The Ides of March_George Clooney
Este é um filme falhado, superficial, tanso que merece ser visto e estimado. E precisamente pelas mesmas razões. Começa por ser uma obra do Clooney, um dos maiores porreiraços de Hollywood. Queremos que ele continue a realizar, focando-se nas temáticas políticas, sociais e dos direitos humanos como tem feito também como cidadão do Mundo, por isso o mínimo que podemos fazer é continuar a pagar pelos seus serviços artísticos. Depois reúne os actores mais porreiraços do momento, como o próprio George, Ray Gosling (que teve em 2011 um ano glorioso), Philip Seymour Hoffman, Paul Giamatti e Marisa Tomei, seres humanos com quem gostaríamos muito de passar a noite de réveillon ou, em alternativa, uma qualquer outra noite do ano findo ou vindouro desde que o fluxo de bebidas e petiscos não fosse inferior. Por fim, porque nos conta uma historieta porreiraça, com os mínimos de interesse e banalidade para satisfazer tanto os ingénuos como os cínicos.
Só para idealistas e românticos – portanto, só para os cinéfilos, irremediáveis platónicos – é que este filme se revela uma chachada. Prometendo tratar do esvaziamento ético que será inerente à carreira política, o espectador é levado para uma sequência de peripécias que vão ficando cada vez mais gratuitas e inverosímeis apesar, ou por causa, da sua convencionalidade. Claro, estamos no cinema, um reino de fantasia, celebrando-se o decisivo contributo dos elementos gratuitos e inverosímeis desde 1902, ano em que Méliès disparou um foguetão para a Lua. Mas quando deixamos de acreditar nas personagens, constatando que também elas não sabem em que filme estão metidas, e descobrindo penosamente a sua infantilidade, esse é um salto para o fantástico que não tem nada de maravilhoso.
O tema da corrupção na política – ou seja, a problemática da presença do mal na sociedade – é coevo da invenção da fala e uma das chaves hermenêuticas para o estudo das mitologias e tradições poéticas orais. Quem estudar História, seja qual for a época escolhida para o efeito, vai descobrir um lençol de perfídias e de queixas que emanam da luta pela sobrevivência e da procura de recursos e segurança. Algumas são em tudo equivalentes às nossas na actualidade – apesar das variações geográficas e culturais, quando não civilizacionais – da passagem dos séculos – quando não dos milénios – e do primitivismo do modo de vida – quando não da brutalidade e violência como norma. Botar discurso a respeito deste plano da experiência humana, assim, pede um inevitável trabalho de recapitulação da memória histórica, de montanhismo intelectual, para se poder dar a ver uma qualquer nova paisagem, ou que não seja nova mas que esteja límpida e larga. Não sendo o caso, mais valia que Clooney tivesse escolhido fazer o remake de Mr. Smith Goes to Washington. Tinha os actores ideais para a empreitada e uma história onde a corrupção da política é contada com muito maior ferocidade. Para além disso, o filme de 1939 dá-nos algo que podemos fazer nosso, que não mais nos abandonará. É só para isso que serve o cinema, George.

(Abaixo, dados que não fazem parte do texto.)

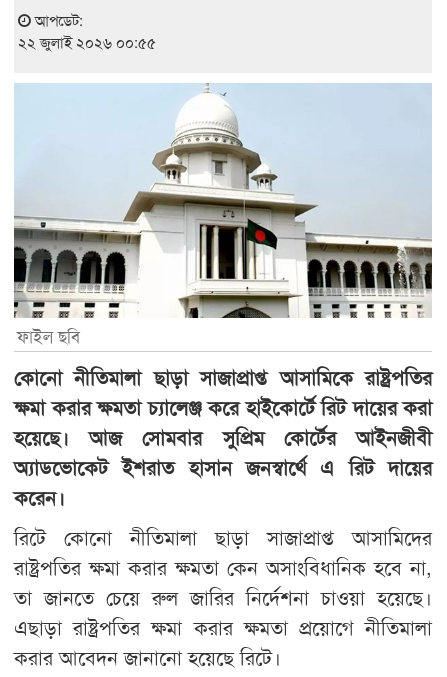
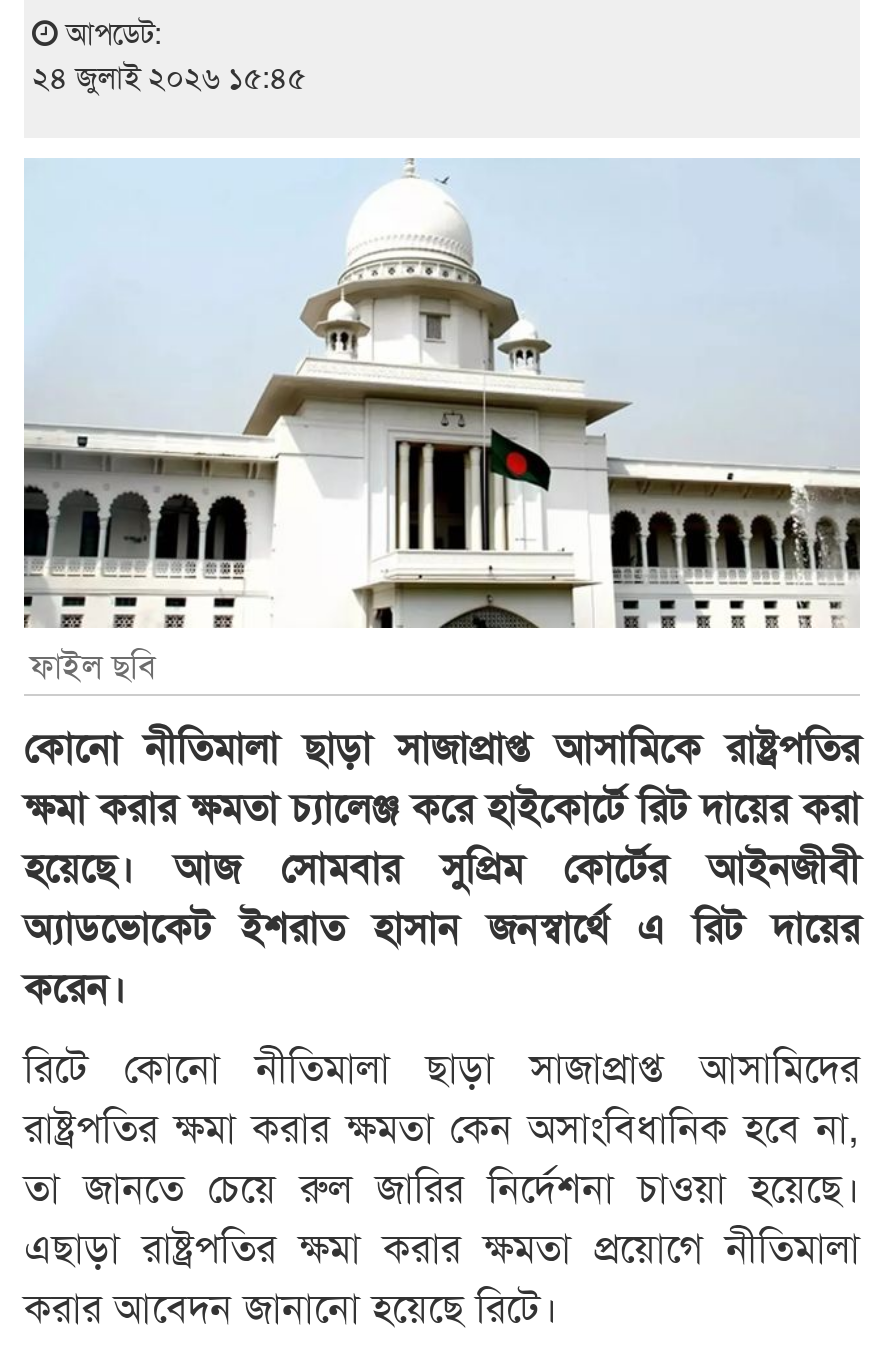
- ২২ জুলাই ২০২৬ ০০:৫৫
+ ২৪ জুলাই ২০২৬ ১৫:৪৫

o ideal é ser-se platonicamente mundano e, cinéfilo ou não, nada porreiraço como sinónimo de fraco. e, olha, confesso: não queria passar uma noite qualquer com um desses qualquer.:-)
Cuidado! Nem todos os políticos são corruptos, a maioria nem o será, e, depois, não é só no seio da classe política que existe corrupção. Tal exagero pode tornar-se bem perigoso. Está-se a bater demasiado no céguinho, e isso serve a quem?